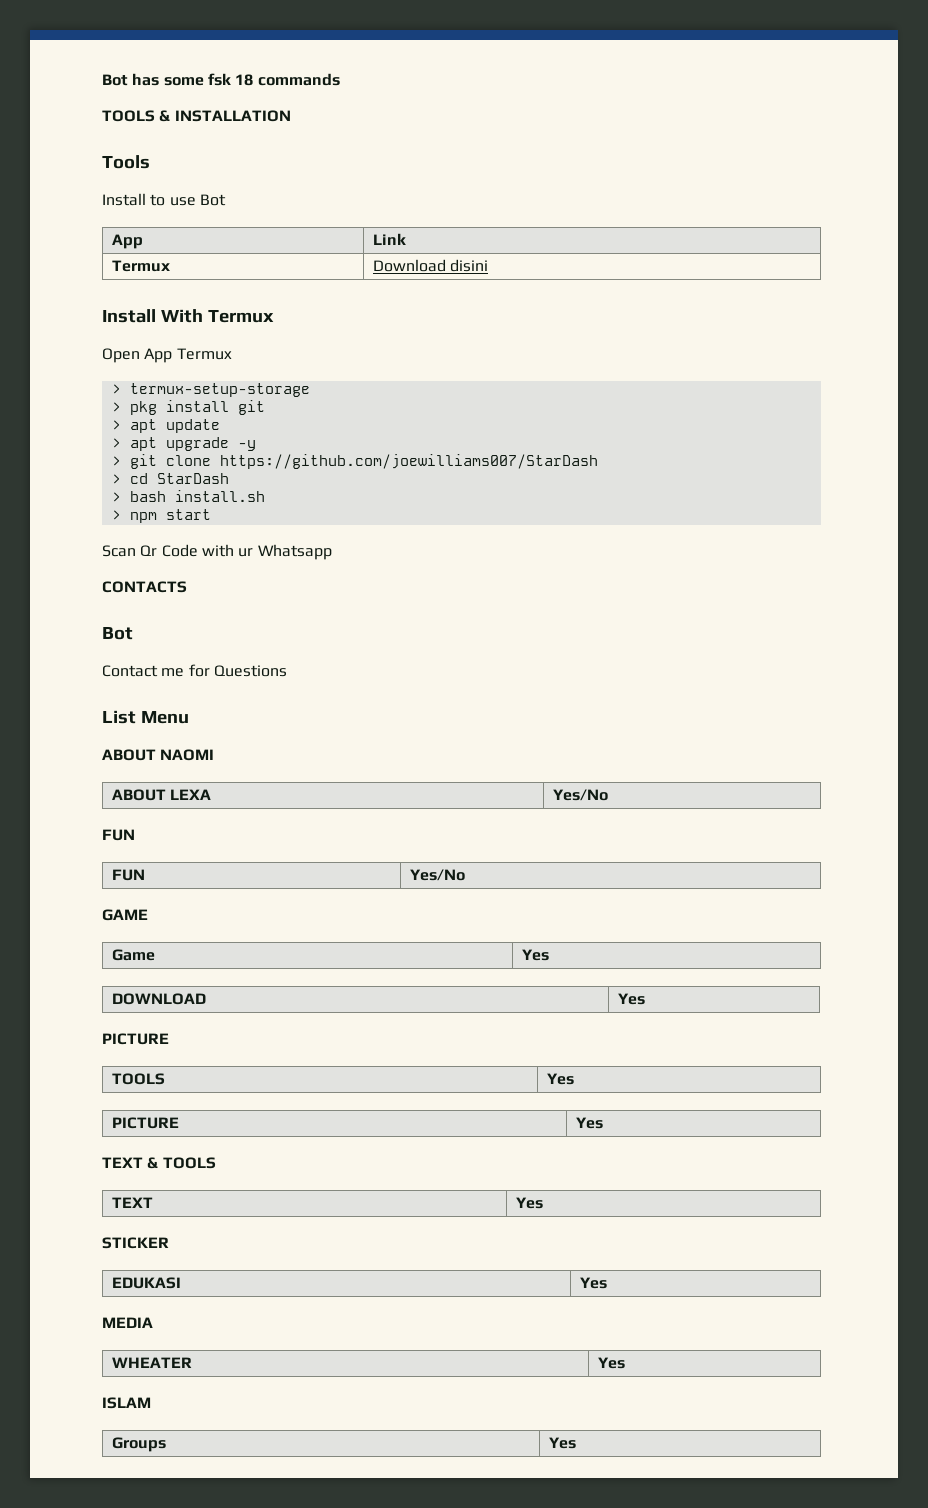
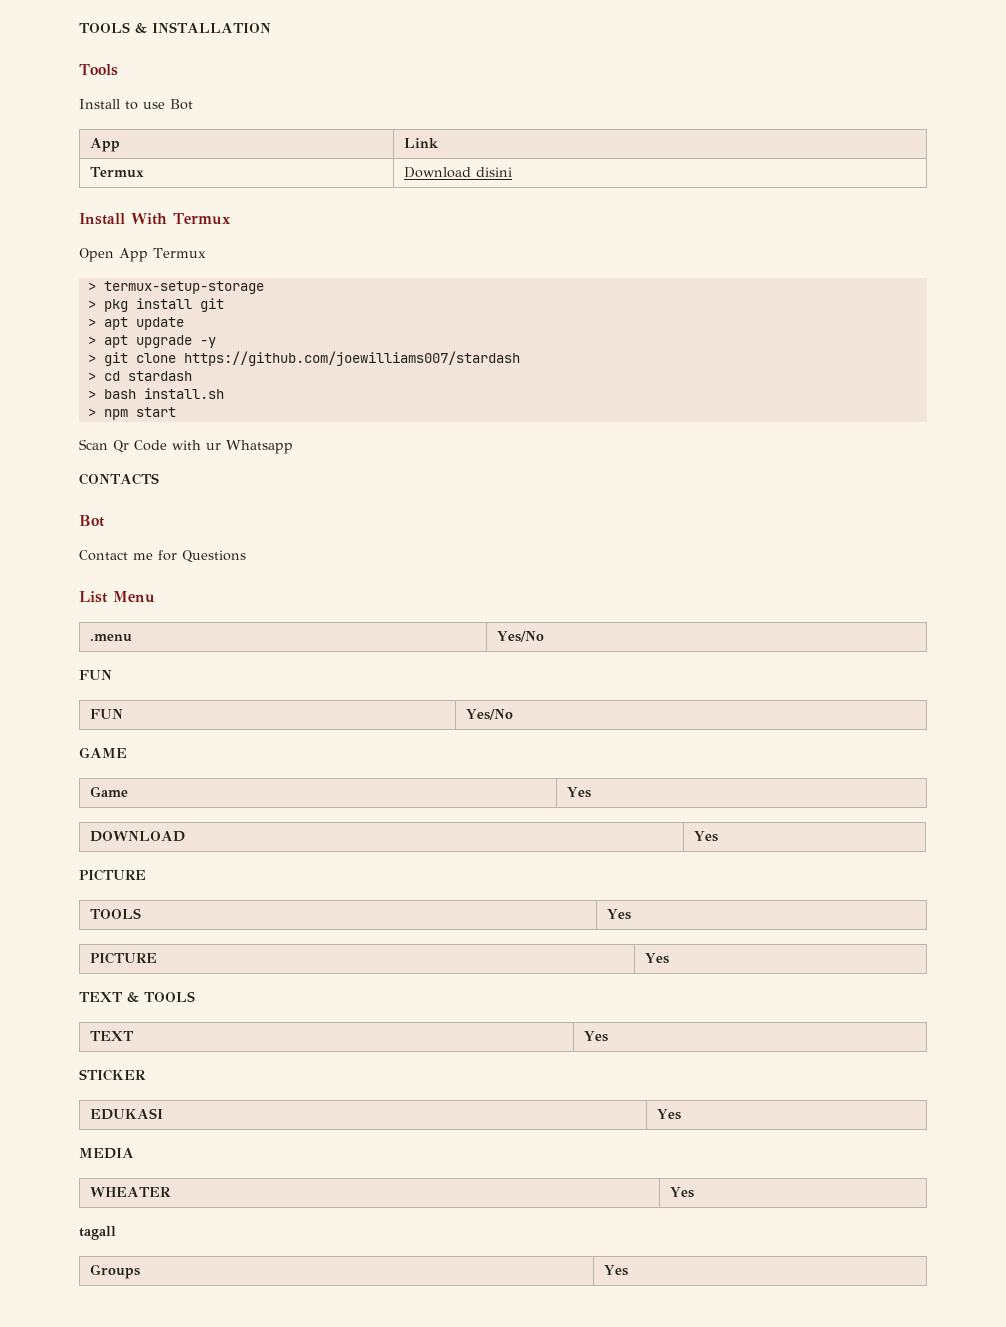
[102,73,340,86] Bot has some fsk 18 commands // -> (79, 27) none
[219,454,598,469] https://github.com/joewilliams007/StarDash -> [183,351,520,366] https://github.com/joewilliams007/stardash
[156,473,229,484] StarDash -> [127,371,192,381] stardash
[102,749,215,761] [111,789,212,801] // ABOUT NAOMI // ABOUT LEXA -> [90,634,133,642] // .menu
[102,1397,151,1409] ISLAM -> [79,1226,116,1240] tagall

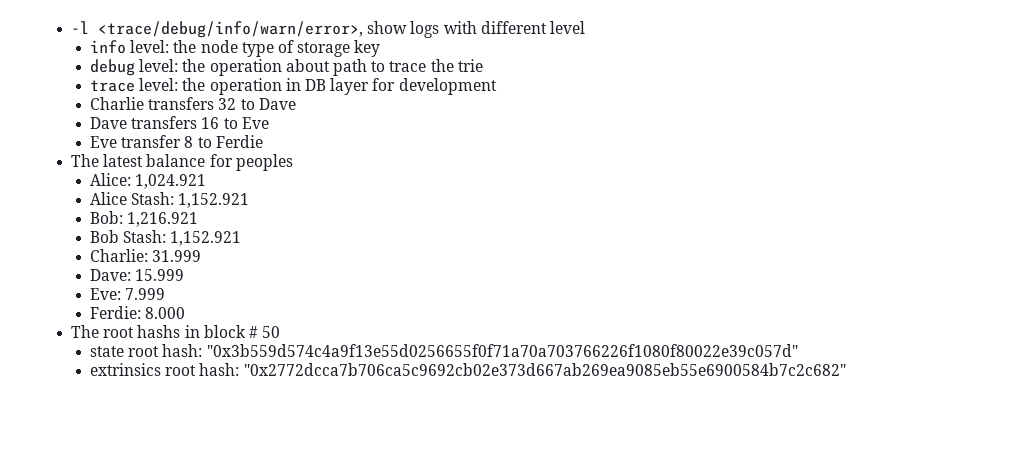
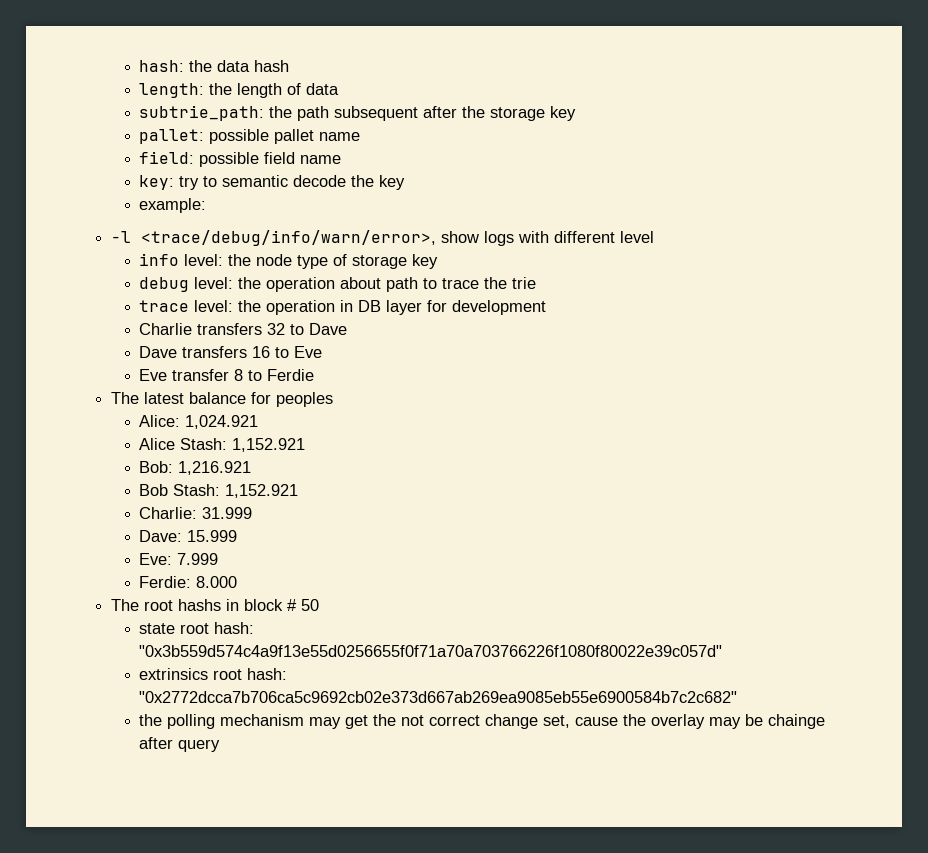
(71, 27) none -> [139,60,290,72] [139,83,340,98] [139,105,577,121] [139,129,361,144] [139,151,342,167] [139,175,406,190] [139,198,207,213] hash: the data hash // length: the length of data // subtrie_path: the path subsequent after the storage key // pallet: possible pallet name // field: possible field name // key: try to semantic decode the key // example: //
(846, 369) none -> [139,714,826,729] [139,737,221,752] // the polling mechanism may get the not correct change set, cause the overlay may be chainge after query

===

# YOUR ASSIGNMENT
A verbatim copy of the data, with all pictures omitted, is the required output.

# RESPONSE AREA
[102,73,340,86] Bot has some fsk 18 commands // -> (79, 27) none
[219,454,598,469] https://github.com/joewilliams007/StarDash -> [183,351,520,366] https://github.com/joewilliams007/stardash
[156,473,229,484] StarDash -> [127,371,192,381] stardash
[102,749,215,761] [111,789,212,801] // ABOUT NAOMI // ABOUT LEXA -> [90,634,133,642] // .menu
[102,1397,151,1409] ISLAM -> [79,1226,116,1240] tagall

(71, 27) none -> [139,60,290,72] [139,83,340,98] [139,105,577,121] [139,129,361,144] [139,151,342,167] [139,175,406,190] [139,198,207,213] hash: the data hash // length: the length of data // subtrie_path: the path subsequent after the storage key // pallet: possible pallet name // field: possible field name // key: try to semantic decode the key // example: //
(846, 369) none -> [139,714,826,729] [139,737,221,752] // the polling mechanism may get the not correct change set, cause the overlay may be chainge after query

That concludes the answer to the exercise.